When everyone gets a £12,000 raise, the mean of the salaries increases by £12,000. Therefore, the new mean is:

    μ′ = μ + 12000 = 70000 + 12000 = 82000

Adding a constant to all values shifts the distribution but does not change its spread. Therefore, the standard deviation remains unchanged:

    σ′ = σ = 30000

Let's visualise this calculation.

Hint:

The x-axis uses the `np.linspace` function to create an array of evenly spaced values over a specified range (say 100). The start value is  **mean-original -3*std-dev-original**, and the end value is  **mean-original + 3 * std-dev-original** . The `3 std-dev` is chosen on both sides because, in a normal distribution, 99.7% of data points fall within three STD of the mean.  

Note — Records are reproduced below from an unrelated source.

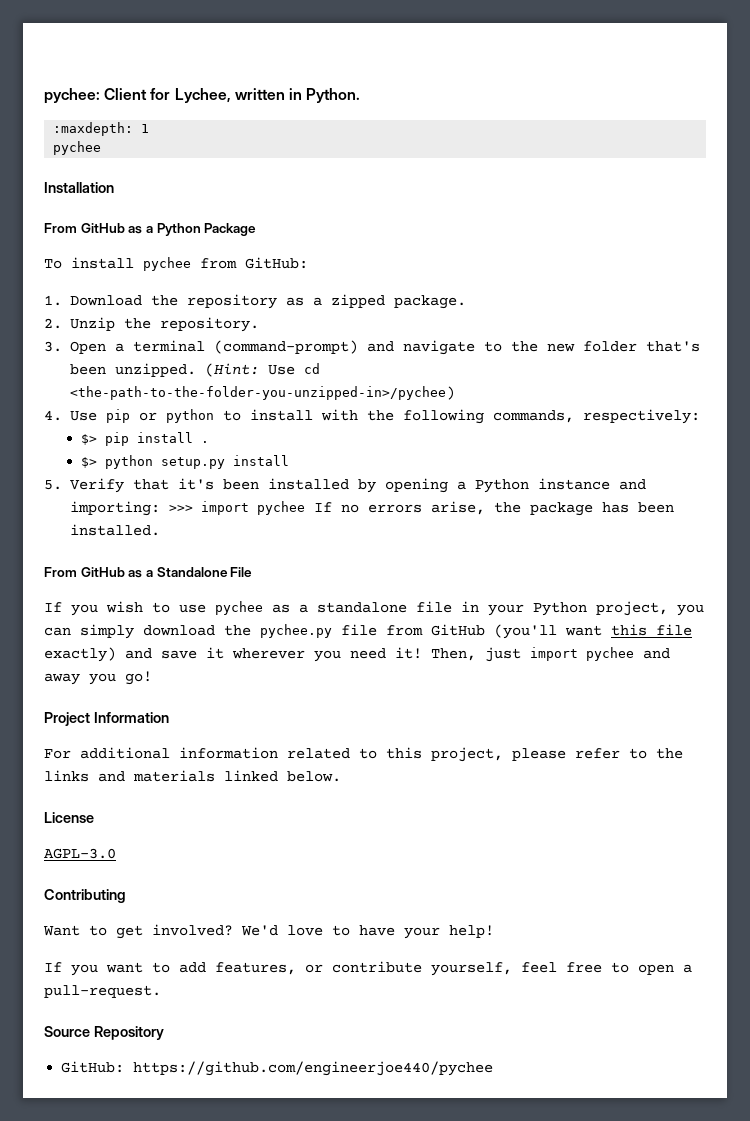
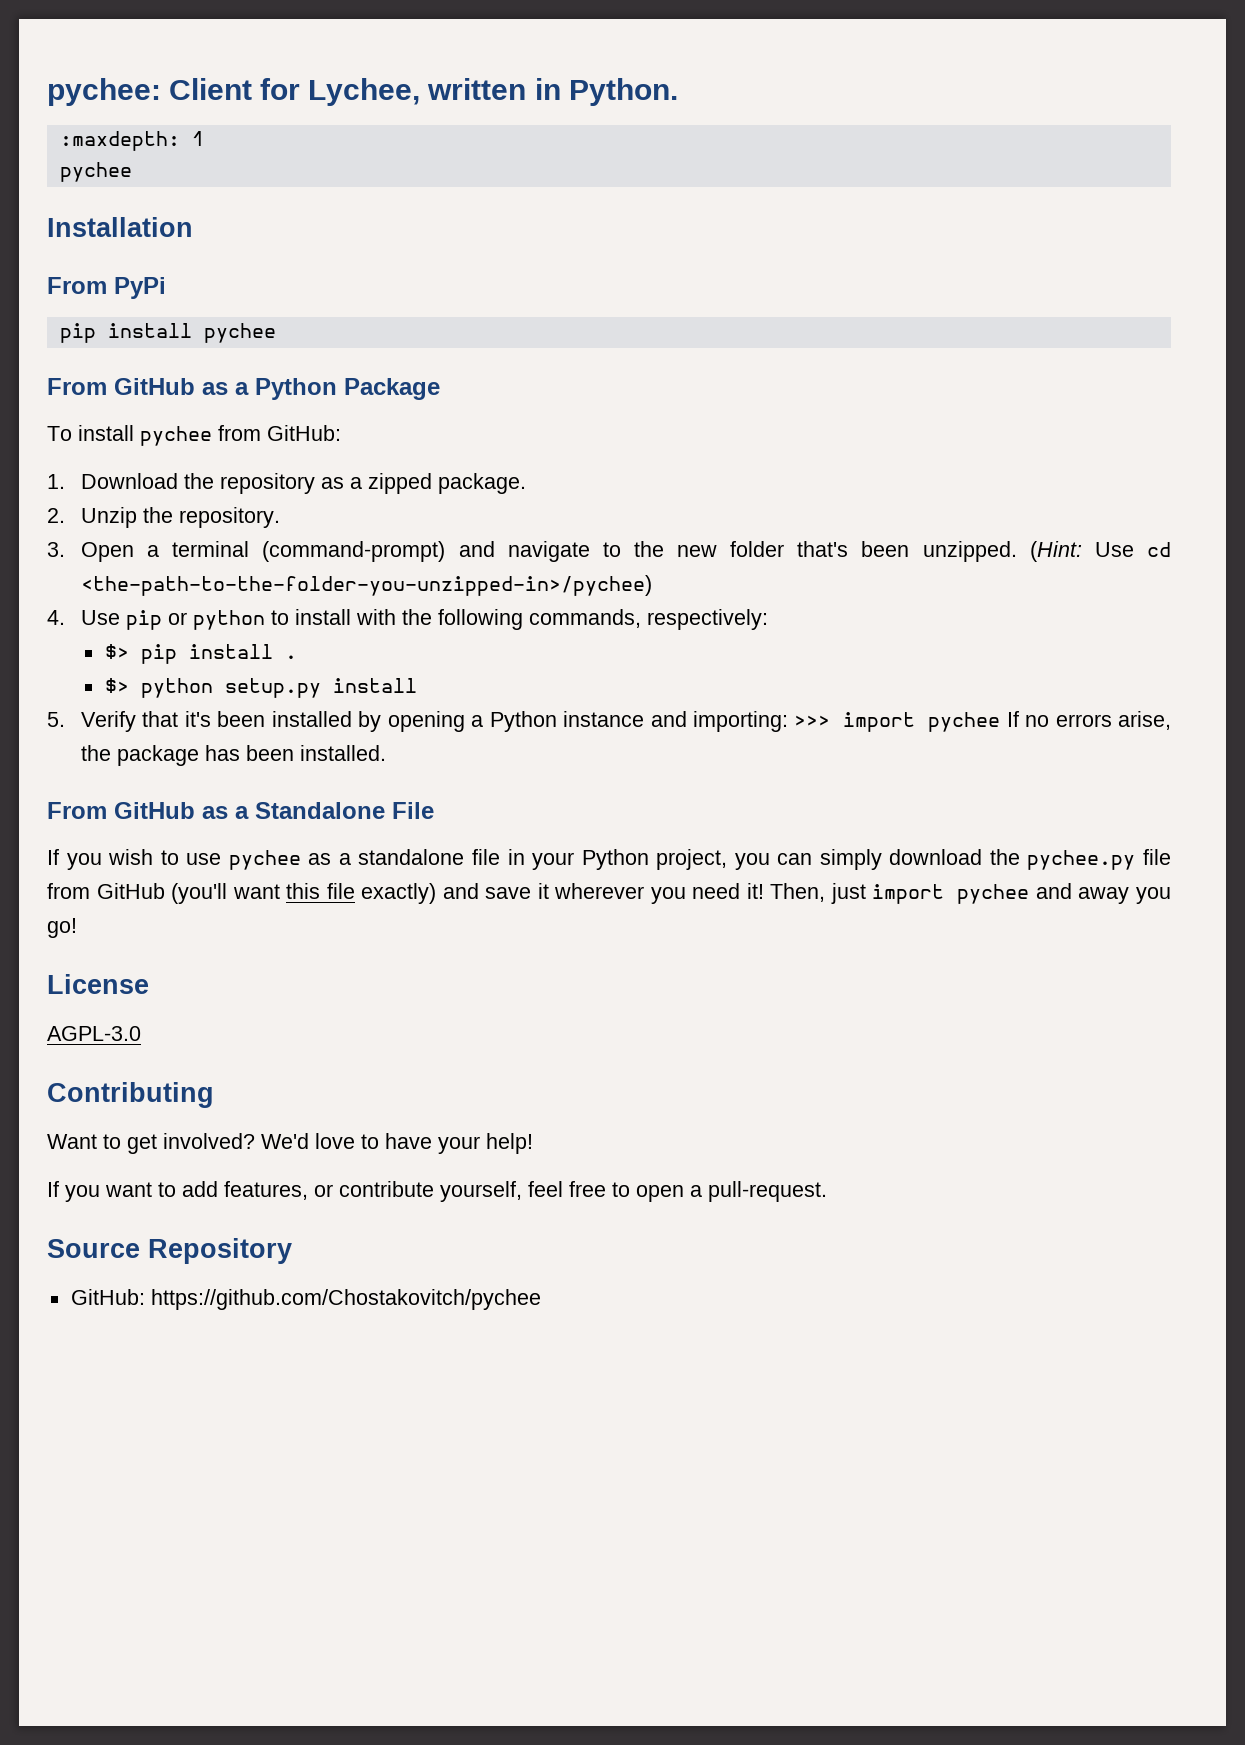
+ From PyPi
+ pip install pychee
- Project Information
- For additional information related to this project, please refer to the links and materials linked below.
- GitHub: https://github.com/engineerjoe440/pychee
+ GitHub: https://github.com/Chostakovitch/pychee

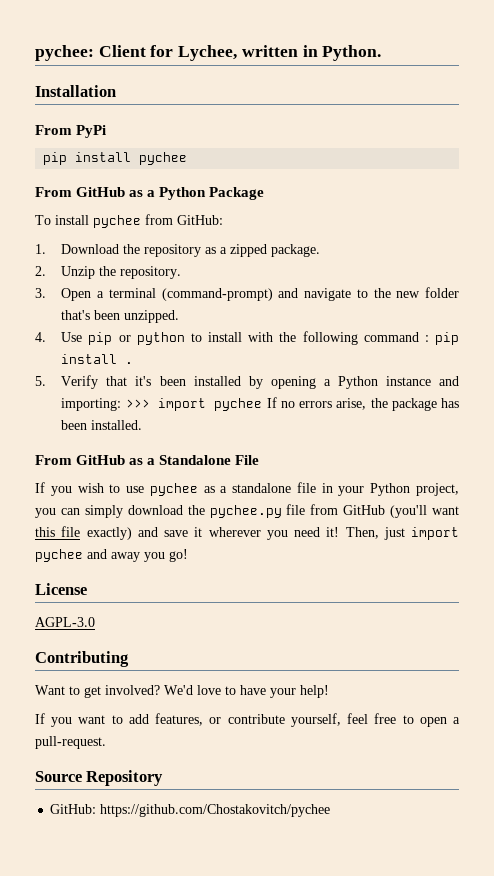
- :maxdepth: 1
- pychee
- (Hint: Use cd <the-path-to-the-folder-you-unzipped-in>/pychee)
- 4. Use pip or python to install with the following commands, respectively:
- $> pip install .
+ 4. Use pip or python to install with the following command : pip install .
- $> python setup.py install

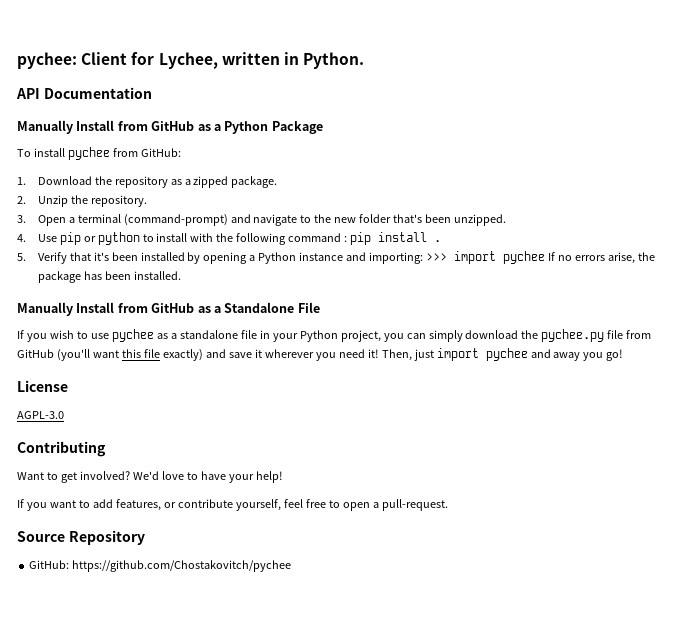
- Installation
- From PyPi
- pip install pychee
- From GitHub as a Python Package
+ API Documentation
+ Manually Install from GitHub as a Python Package
- From GitHub as a Standalone File
+ Manually Install from GitHub as a Standalone File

The y-axis is computed using probability density function(PDF):

$$
f(x) = \frac{1}{\sqrt{2\pi \sigma^2}} \exp\left( - \frac{(x - \mu)^2}{2\sigma^2} \right)
$$


In [None]:
#import the necessary libraries
import numpy as np
import matplotlib.pyplot as plt


In [None]:

# Original parameters
mean_original = 70000
std_dev_original = 30000

# New parameters after the raise
mean_new = mean_original + 12000
std_dev_new = std_dev_original

# Generate x values for plotting
x_original = np.linspace(mean_original - 3*std_dev_original, mean_original + 3*std_dev_original, 100)
x_new = np.linspace(mean_new - 3*std_dev_new, mean_new + 3*std_dev_new, 100)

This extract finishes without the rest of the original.